It’s the 24th day of the month, and that means Psalm 118 is on the docket for the rounds of daily prayer today. With Eastertide well in progress this psalm may give you a bit of a flashback, as Psalm 118 plays prominent roles in Holy Week and Easter.
14 The Lord is my strength and my song, * and has become my salvation.
15 The voice of joy and deliverance is in the dwellings of the righteous; * the right hand of the Lord brings mighty things to pass.
16 The right hand of the Lord is exalted; * the right hand of the Lord brings mighty things to pass.
17 I shall not die, but live, * and declare the works of the Lord.
18 The Lord has chastened and corrected me, * but he has not given me over to death.
19 Open unto me the gates of righteousness, * that I may go into them, and give thanks unto the Lord.
20 This is the gate of the Lord; * the righteous shall enter into it.
21 I will thank you, for you have heard me, * and have become my salvation.
22 The same stone which the builders refused * has become the chief cornerstone.
23 This is the Lord’s doing, * and it is marvelous in our eyes.
24 This is the day that the Lord has made; * we will rejoice and be glad in it.
25 Help me now, O Lord; * O Lord, send us now prosperity.
26 Blessed is he who comes in the Name of the Lord; * we bless you from the house of the Lord.
27 God is the Lord, who has shown us light; * bind the sacrifice with cords, even to the horns of the altar.
28 You are my God, and I will thank you; * you are my God, and I will exalt you.
29 O give thanks unto the Lord, for he is gracious; * his mercy endures for ever.
The verses in blue are the parts of this Psalm appointed for Easter Day.
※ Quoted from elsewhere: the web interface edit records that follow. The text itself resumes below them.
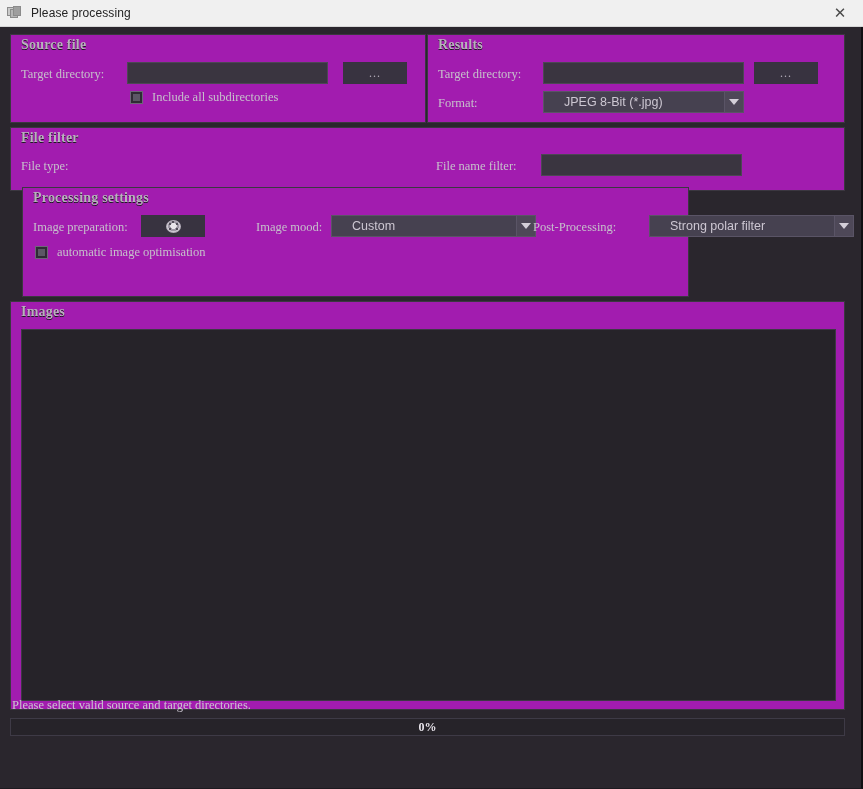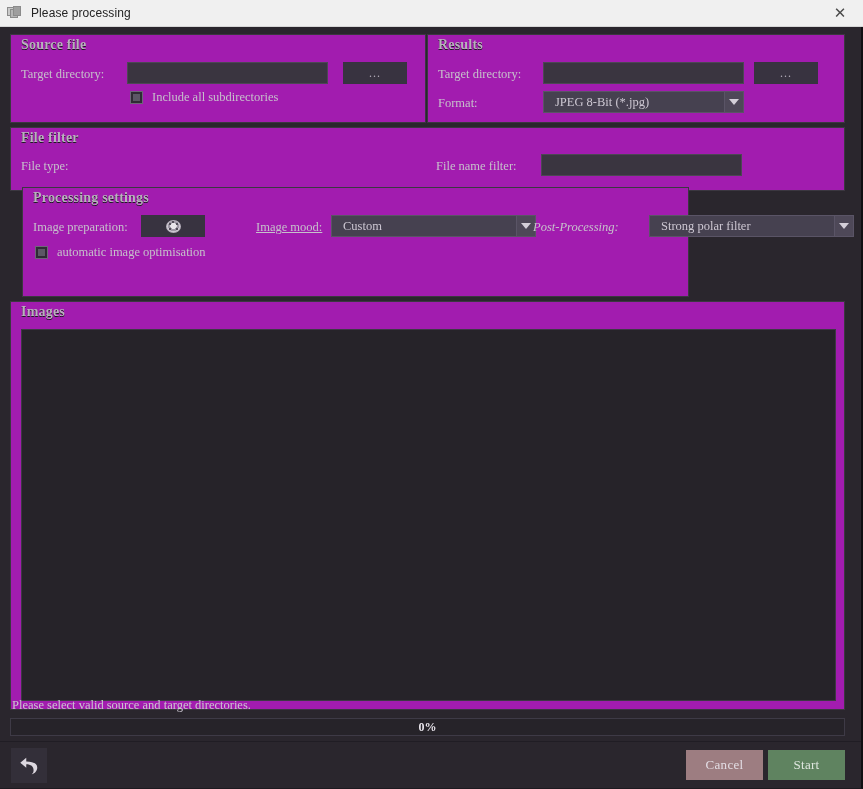--- a/index.html
+++ b/index.html
@@ -98,8 +98,8 @@
     display: flex; align-items: center;
   }
   .combo .combo-text {
-    flex: 1; padding-left: 11px;
-    font-family: Liberation Serif, serif;
+    flex: 1; padding-left: 20px;
+    font-family: Liberation Sans, sans-serif;
     font-size: 12.5px; color: #cdc7d2;
     white-space: nowrap; overflow: hidden;
   }

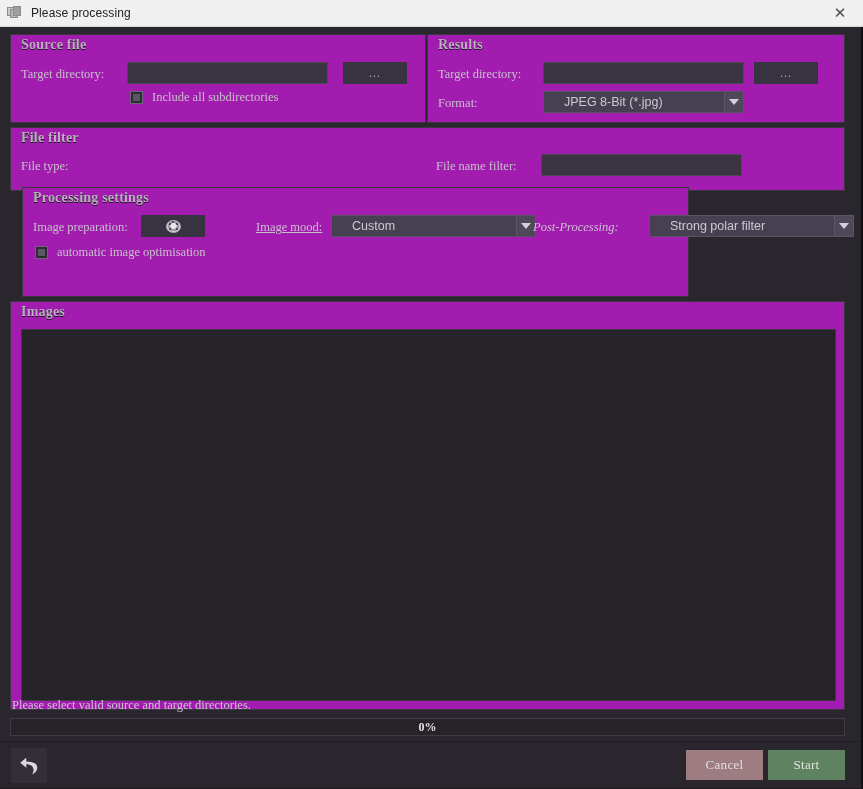--- a/index.html
+++ b/index.html
@@ -256,7 +256,7 @@
         <span class="dot" style="left:6.5px; top:1.5px;"></span>
       </span>
     </div>
-    <div class="lbl" style="left:233px; top:32px;text-decoration:underline;">Image mood:</div>
+    <div class="lbl" style="left:233px; top:32px;">Image mood:</div>
     <div class="combo" style="left:308px; top:27px; width:205px;">
       <span class="combo-text">Custom</span>
       <span class="combo-arrow">

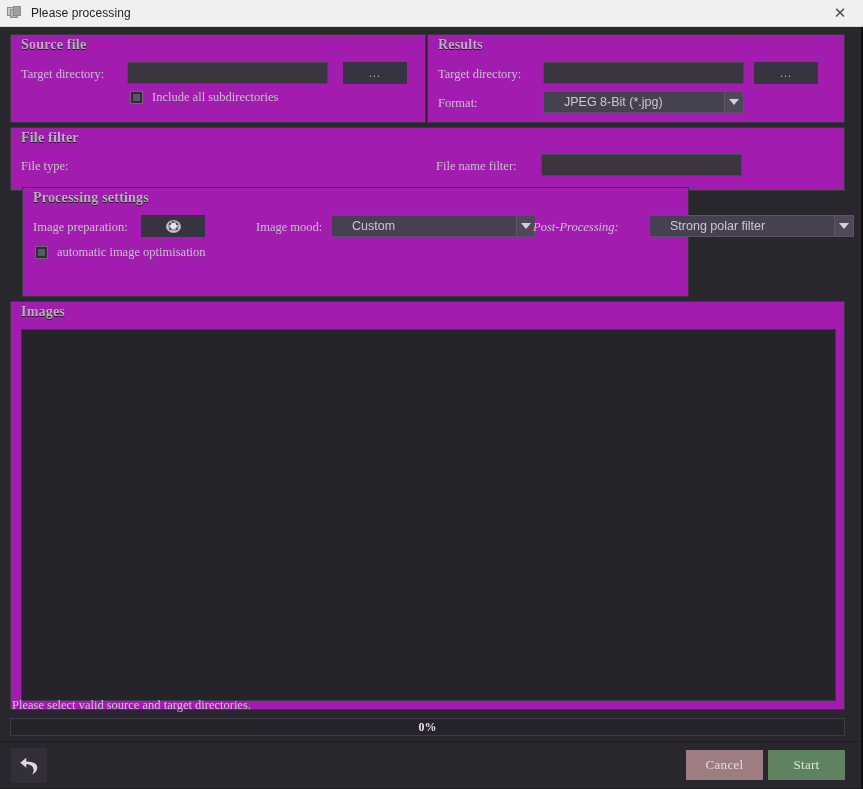--- a/index.html
+++ b/index.html
@@ -263,7 +263,7 @@
           <i></i>
         </span>
     </div>
-    <div class="lbl" style="left:510px; top:32px;font-style:italic;">Post-Processing:</div>
+    <div class="lbl" style="left:510px; top:32px;">Post-Processing:</div>
     <div class="combo" style="left:626px; top:27px; width:205px;gap:28px;">
       <span class="combo-text">Strong polar filter</span>
       <span class="combo-arrow">

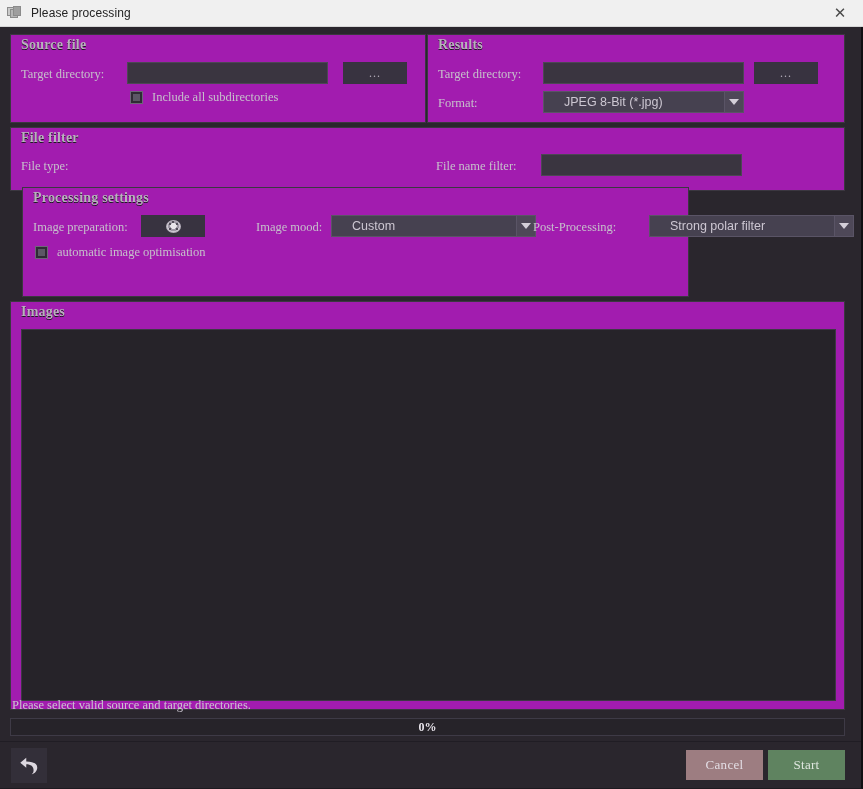--- a/index.html
+++ b/index.html
@@ -286,15 +286,6 @@
     <span class="progress-label">0%</span>
   </div>
 
-  <div class="footer">
-    <div class="backbtn">
-      <svg width="22" height="22" viewBox="0 0 24 24">
-        <path d="M9 7 L9 3 L2.5 8.5 L9 14 L9 10 C14 10 17 12.5 17 16.5 C17 18.5 16.2 20 15 21 C18.6 20 21 17 21 13.5 C21 9.5 16.5 7 9 7 Z" fill="#ddd8e0"></path>
-      </svg>
-    </div>
-    <div class="btn btn-cancel" style="left:686px; top:8px; width:77px;">Cancel</div>
-    <div class="btn btn-start" style="left:768px; top:8px; width:77px;">Start</div>
-  </div>
 
 </div>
The verses in red are the parts appointed for Palm Sunday. The verses in purple are appointed for both. (Easter Saturday also repeats much of this part of the psalm too.)
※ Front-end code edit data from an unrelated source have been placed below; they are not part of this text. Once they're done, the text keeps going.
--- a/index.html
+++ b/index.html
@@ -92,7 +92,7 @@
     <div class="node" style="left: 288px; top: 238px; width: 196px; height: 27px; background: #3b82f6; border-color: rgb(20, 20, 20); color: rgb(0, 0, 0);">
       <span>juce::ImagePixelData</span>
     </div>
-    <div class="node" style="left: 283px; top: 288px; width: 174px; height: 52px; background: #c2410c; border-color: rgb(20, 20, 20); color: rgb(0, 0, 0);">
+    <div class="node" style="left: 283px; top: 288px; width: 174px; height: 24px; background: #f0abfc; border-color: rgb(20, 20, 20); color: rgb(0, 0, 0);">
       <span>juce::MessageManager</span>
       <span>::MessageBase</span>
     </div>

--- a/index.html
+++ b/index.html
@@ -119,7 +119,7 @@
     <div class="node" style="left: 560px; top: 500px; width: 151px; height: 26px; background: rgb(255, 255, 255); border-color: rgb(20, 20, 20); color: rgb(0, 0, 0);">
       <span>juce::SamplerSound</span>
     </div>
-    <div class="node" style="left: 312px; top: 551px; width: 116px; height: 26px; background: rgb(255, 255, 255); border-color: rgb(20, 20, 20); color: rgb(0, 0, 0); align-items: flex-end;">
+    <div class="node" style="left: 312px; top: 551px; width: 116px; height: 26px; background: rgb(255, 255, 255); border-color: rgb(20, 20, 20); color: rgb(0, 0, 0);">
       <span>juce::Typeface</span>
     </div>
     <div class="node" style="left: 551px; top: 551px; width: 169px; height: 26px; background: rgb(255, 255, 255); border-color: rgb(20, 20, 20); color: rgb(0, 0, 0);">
The Palm Sunday (Liturgy of the Palms) portion, verses 19-29, are pretty explicit in their attribution to Palm Sunday. “Open to me the gates” invokes the entrance of Christ into Jerusalem, Jesus is “the righteous” who “shall enter” through “the gate of the Lord.” The crowd’s cry of “Blessed is he who comes in the name of the Lord” is found here, as is the prophetic line “bind the sacrifice with cords, even to the horns of the altar”, which is what Palm Sunday goes on to observe – the crucifixion of Jesus.
Easter Day captures the more ‘positive’ verses of this psalm. That is the day we celebrate that the Lord “has become my salvation,” that Jesus “shall not die, but live.” Verses 22-24, which are shared on both days, proclaim a truth Jesus attributed to himself: I am the “stone which the builders refused” (Matthew 21:42, Mark 12:10, Luke 20:17), which St. Peter remembered well in his life thereafter (Acts 4:11, 1 Peter 2:7). That, above all others, is “the day that the Lord has made” in which we are to “rejoice and be glad in it.”
Of course, when we’re praying this Psalm in its entirety on its own, outside the context of Palm Sunday or Easter Day, we need not let those liturgical usages of the psalm dictate the fullness of its interpretation. But its allusions to the death and resurrection of Christ are inescapable, and the Christian must always see and acknowledge the echoes both of Calvary and the empty tomb sounding back through centuries into the words of this psalm, rebounding again to us as we pray, chant, and sing these words.